Reazioni politiche e critiche istituzionali
Lo scambio di messaggi tra Meloni e La Vardera ha rapidamente attirato l'attenzione di esponenti politici di diverse forze. Le reazioni hanno messo in luce preoccupazioni riguardo alla condotta della Presidente del Consiglio e al rispetto delle istituzioni.
Il senatore del Partito Democratico, Antonio Nicita, ha espresso perplessità sulla gestione del tempo e delle priorità da parte della premier. «Al di là del merito della vicenda, colpisce parecchio», ha commentato Nicita, «che, mentre continua a disertare il Parlamento e a non dare informazioni sulla soluzione della crisi politica post-referendaria, la nostra presidente del Consiglio, cui non manca certo accesso a spazi pubblici di confronto, trovi il tempo di guardare il video social del deputato La Vardera e di mandargli - a mezzanotte - un messaggino piccato di risposta».
Nicita ha contestualizzato l'episodio in un quadro internazionale complesso, citando l'inasprirsi della guerra in Iran, l'aumento dei prezzi energetici e i tagli ai fondi per la transizione 5.0. «Quando si dice il senso della misura, delle priorità e della realtà», ha concluso il senatore dem, criticando implicitamente la scelta della premier di dedicarsi a uno scambio privato anziché affrontare questioni di ben altra rilevanza.

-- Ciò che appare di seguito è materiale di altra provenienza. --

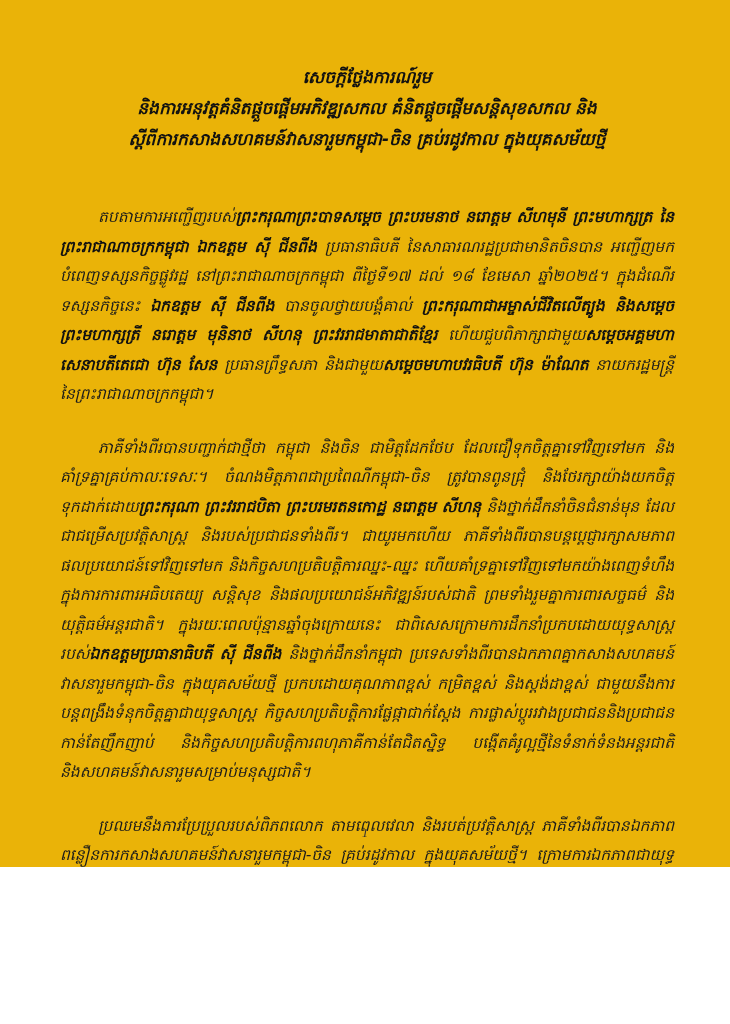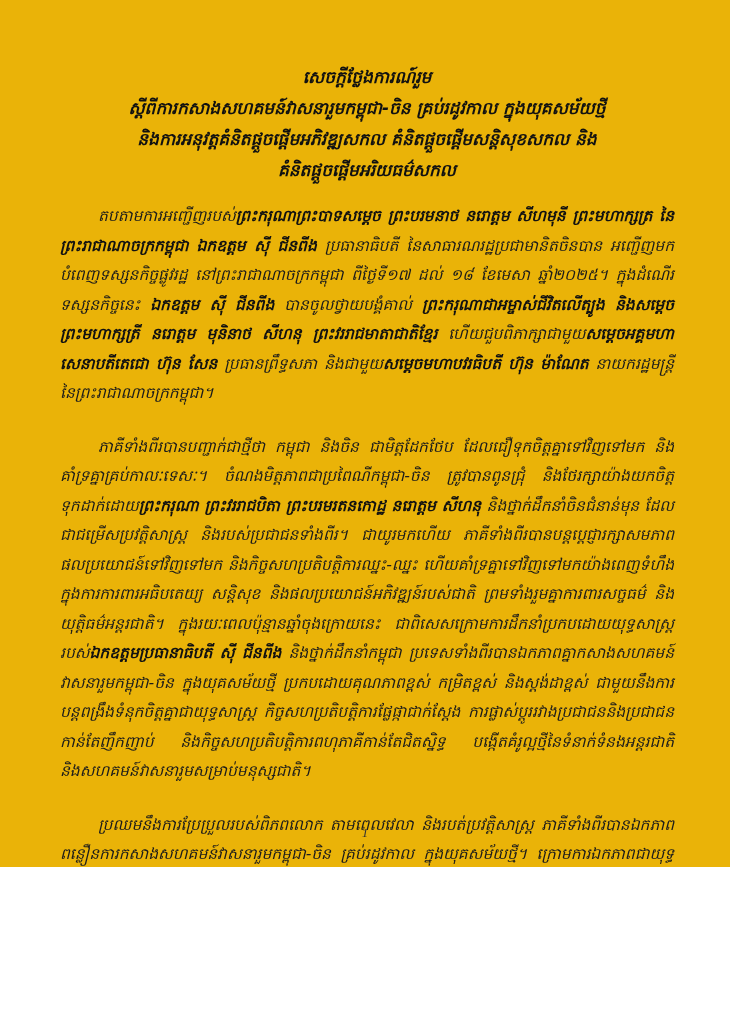"ស្តីពីការកសាងសហគមន៍វាសនារួមកម្ពុជា-ចិន" div.t-line { order: before "និងការអនុវត្តគំនិតផ្តួចផ្តើមអភិវឌ្ឍសកល" -> after "និងការអនុវត្តគំនិតផ្តួចផ្តើមអភិវឌ្ឍសកល" }
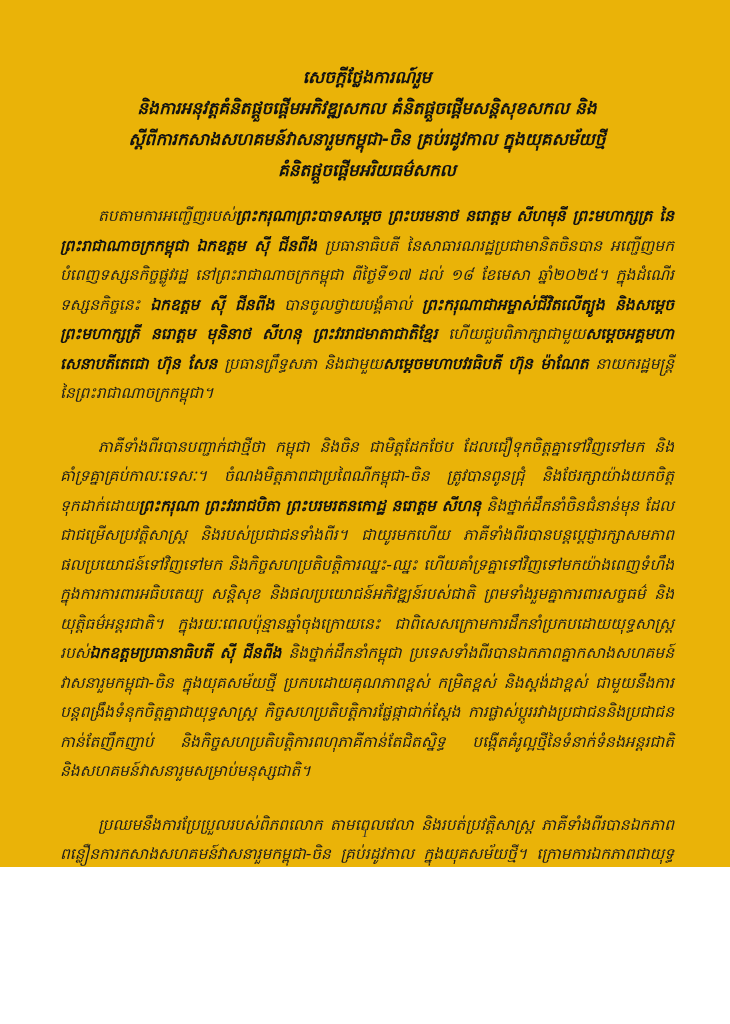"គំនិតផ្តួចផ្តើមអរិយធម៌សកល" div.t-line { html: <div>គំនិតផ្តួចផ្តើមអរិយធម៌សកល</div> -> none }
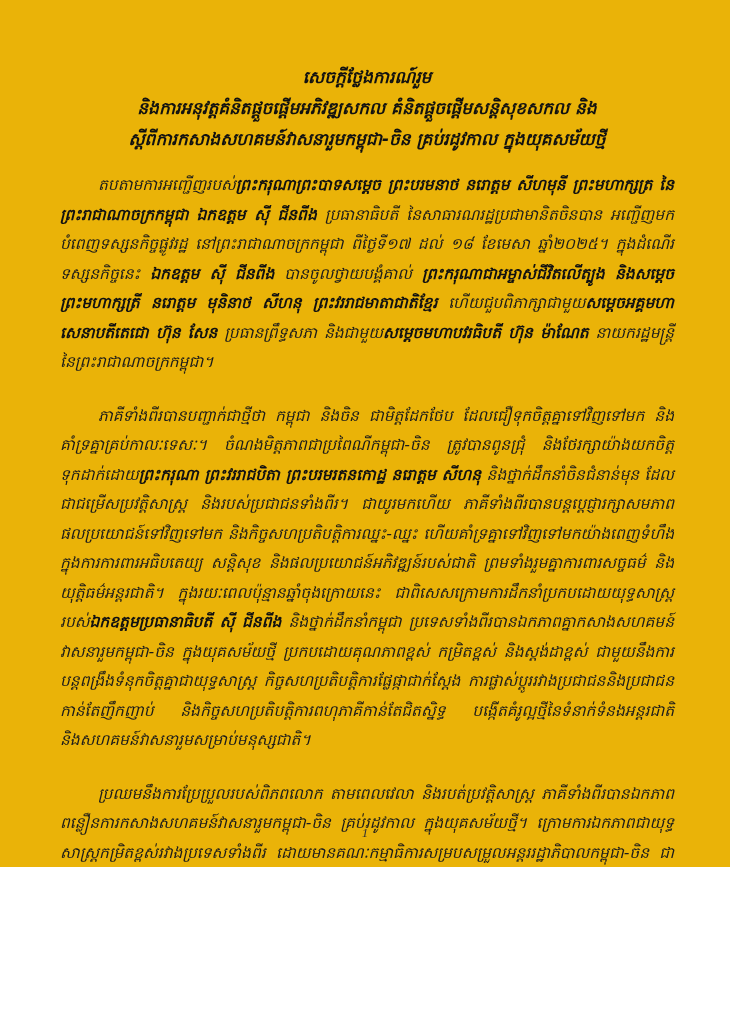"តបតាមការអញ្ជើញរបស់ព្រះករុណាព្រះបាទសម្តេច" .doc-body { margin-top: 16px -> 48px }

Ancora più netta è stata la senatrice di Italia Viva, Dafne Musolino. La sua valutazione della vicenda è stata severa: «Quella dei messaggi notturni inviati dalla presidente del Consiglio a Ismaele La Vardera è una vicenda sorprendente: fa emergere il lato antidemocratico della premier».
Musolino ha interpretato l'irritazione di Meloni e la sua reazione notturna come un segnale di intolleranza verso chi osa criticare le decisioni del governo. «Irritarsi e scrivere di notte contro chi ha osato criticare un'impugnativa del governo denota una sostanziale allergia per le più elementari regole istituzionali», ha affermato la senatrice.
Ha poi aggiunto: «Qualcosa di molto lontano da quello che ogni presidente del Consiglio dovrebbe fare.»
A conclusione del suo intervento, Dafne Musolino ha espresso solidarietà al deputato La Vardera: «A Ismaele La Vardera va la nostra solidarietà.»
La sensazione, soprattutto in Sicilia, è che questo scontro politico non si concluderà con la diffusione dell'ultimo screenshot. La vicenda ha aperto una ferita nel dibattito pubblico, mettendo in luce le tensioni e le modalità di confronto che caratterizzano la politica contemporanea, anche ai suoi livelli più alti.